>>
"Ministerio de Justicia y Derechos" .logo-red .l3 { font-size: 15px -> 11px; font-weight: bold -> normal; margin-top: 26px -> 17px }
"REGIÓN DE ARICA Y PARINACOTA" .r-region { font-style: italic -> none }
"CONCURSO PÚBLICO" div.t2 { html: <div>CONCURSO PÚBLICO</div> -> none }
<<
>>
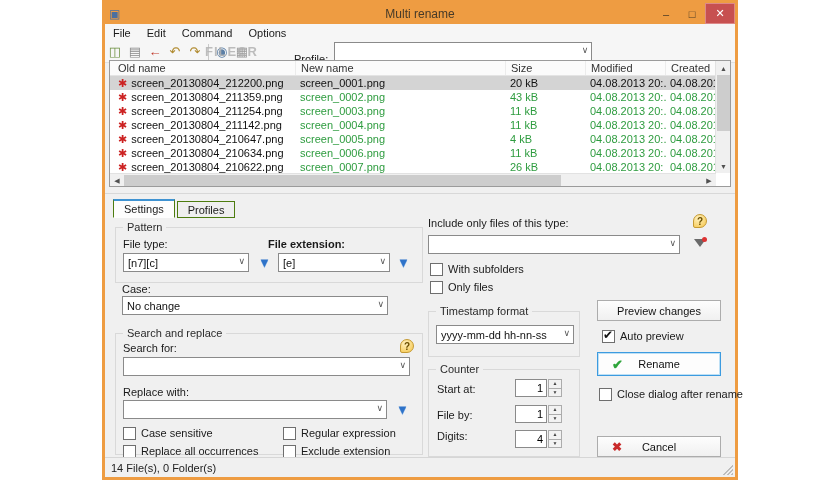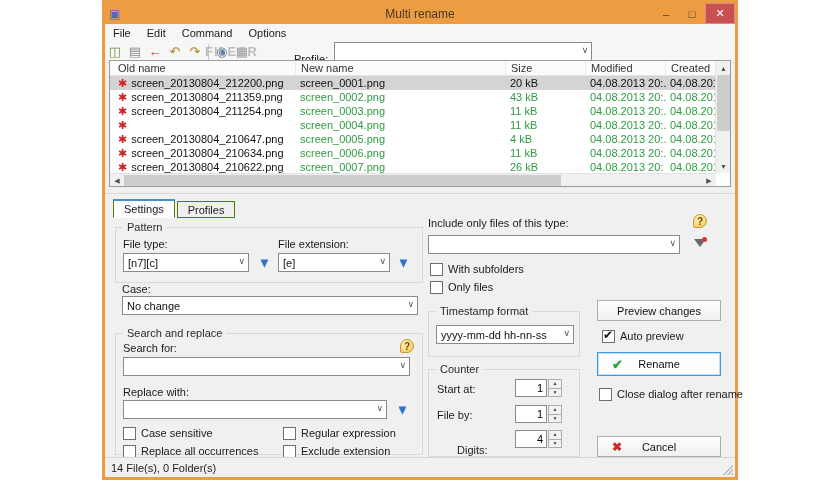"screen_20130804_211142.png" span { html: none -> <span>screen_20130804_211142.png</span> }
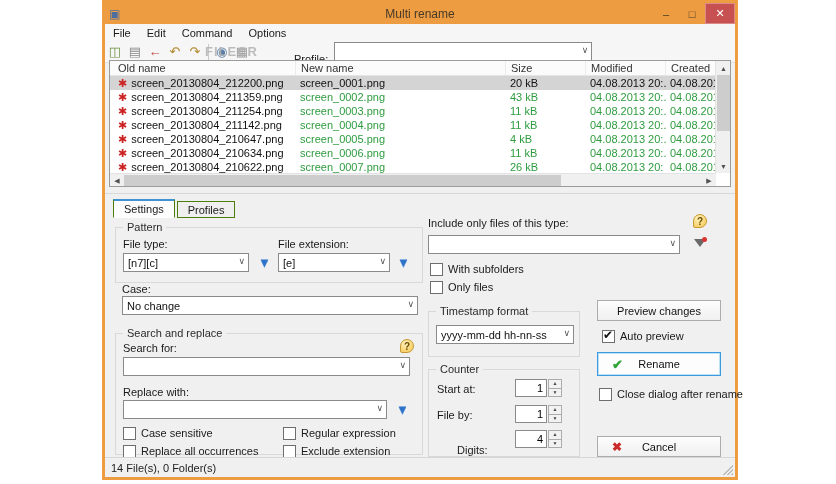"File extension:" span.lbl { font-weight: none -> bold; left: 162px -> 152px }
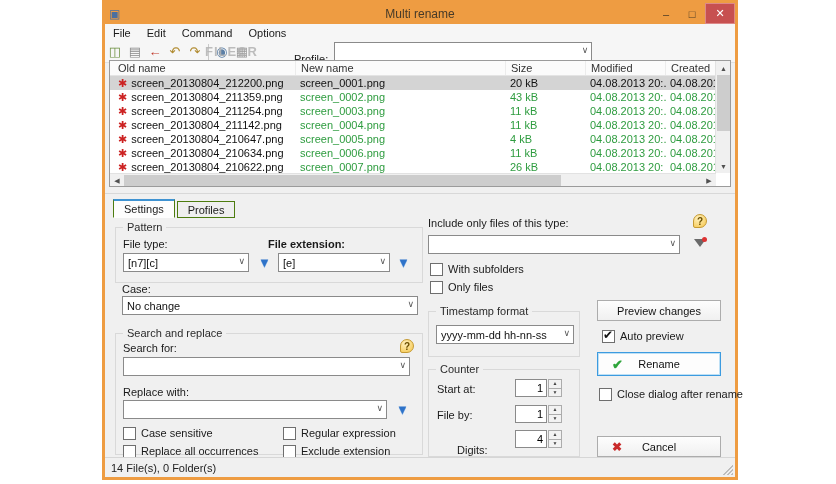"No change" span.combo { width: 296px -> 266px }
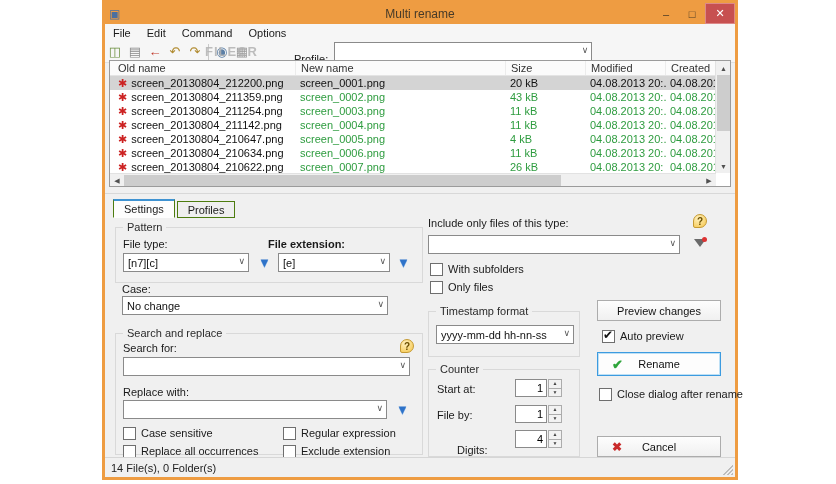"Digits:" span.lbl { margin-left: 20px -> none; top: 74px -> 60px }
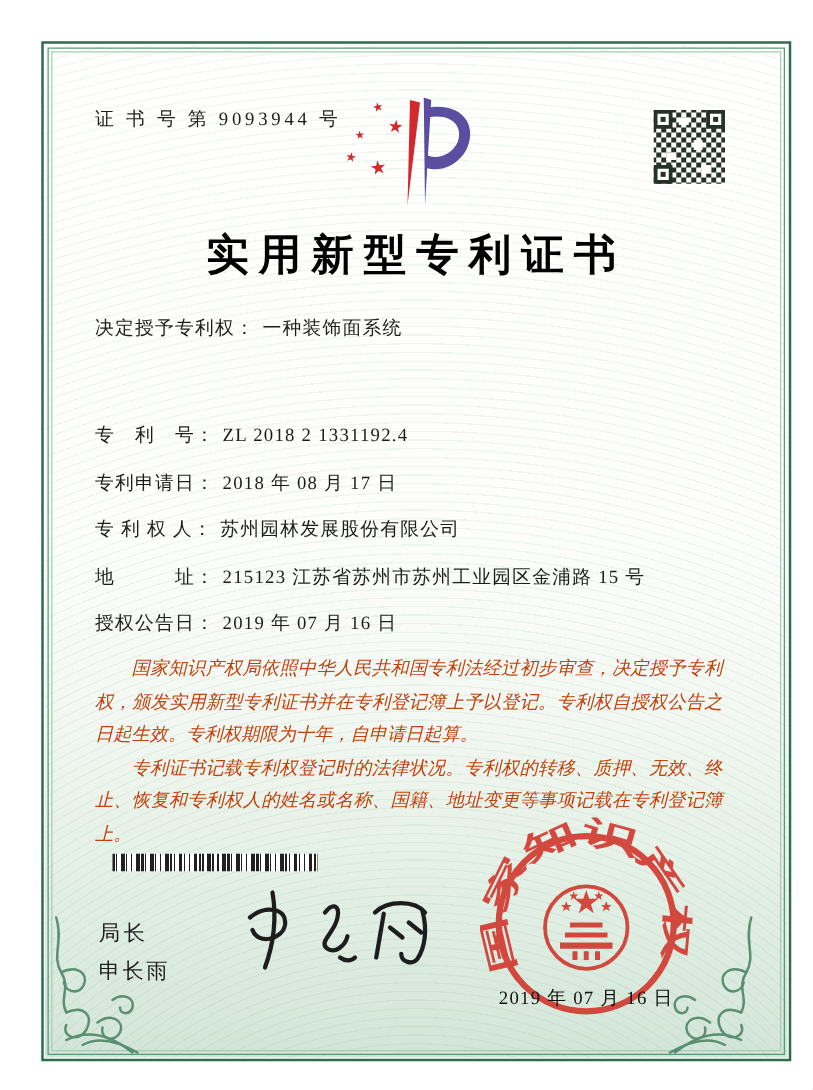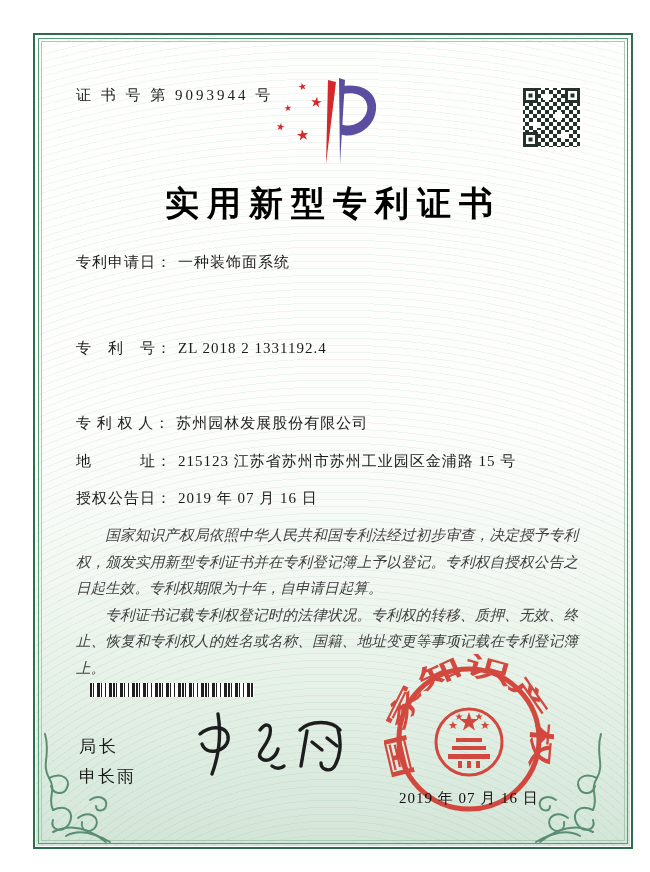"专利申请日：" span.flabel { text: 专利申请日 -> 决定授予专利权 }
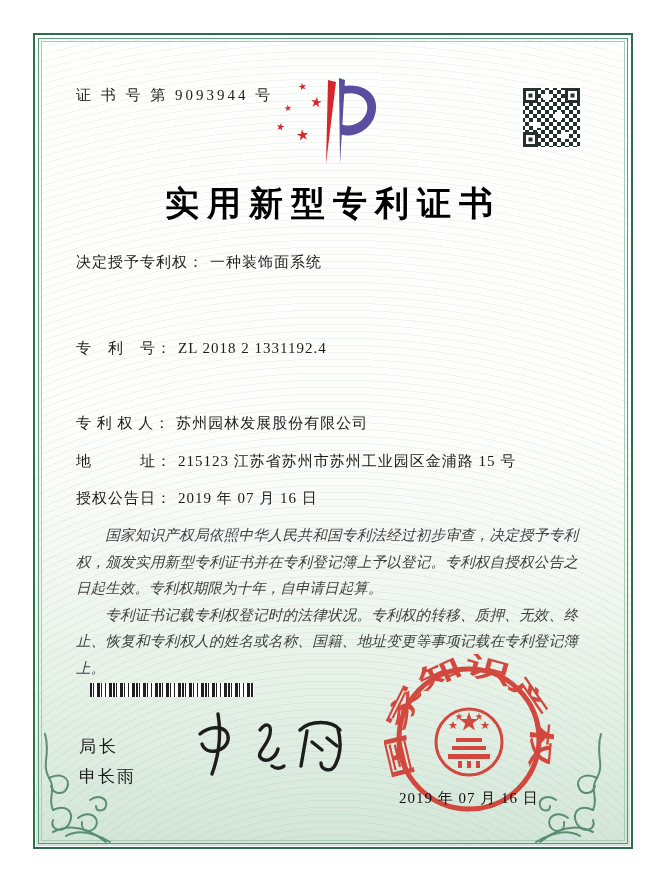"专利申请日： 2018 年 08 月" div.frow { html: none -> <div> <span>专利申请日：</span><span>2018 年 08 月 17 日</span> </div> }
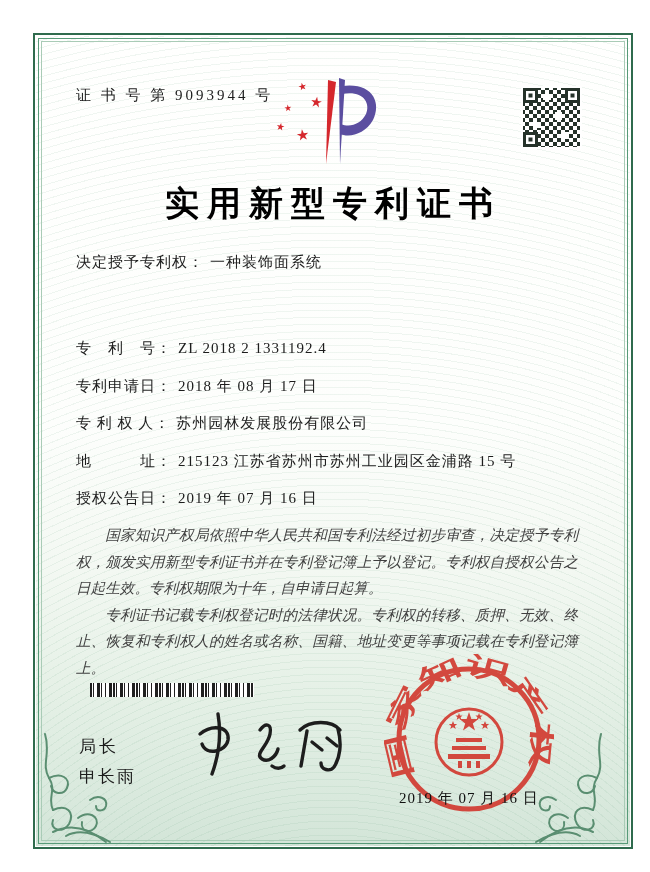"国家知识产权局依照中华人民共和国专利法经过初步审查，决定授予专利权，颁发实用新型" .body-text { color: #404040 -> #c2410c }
<<
• YOUR INSTRUCTIONS
Quote word for word only the lines above from the one containing "none -> <div>" through the one containing "color: #404040 ->". Pictures stay out of your copy.

• RESULT BELOW
"专利申请日： 2018 年 08 月" div.frow { html: none -> <div> <span>专利申请日：</span><span>2018 年 08 月 17 日</span> </div> }
"国家知识产权局依照中华人民共和国专利法经过初步审查，决定授予专利权，颁发实用新型" .body-text { color: #404040 -> #c2410c }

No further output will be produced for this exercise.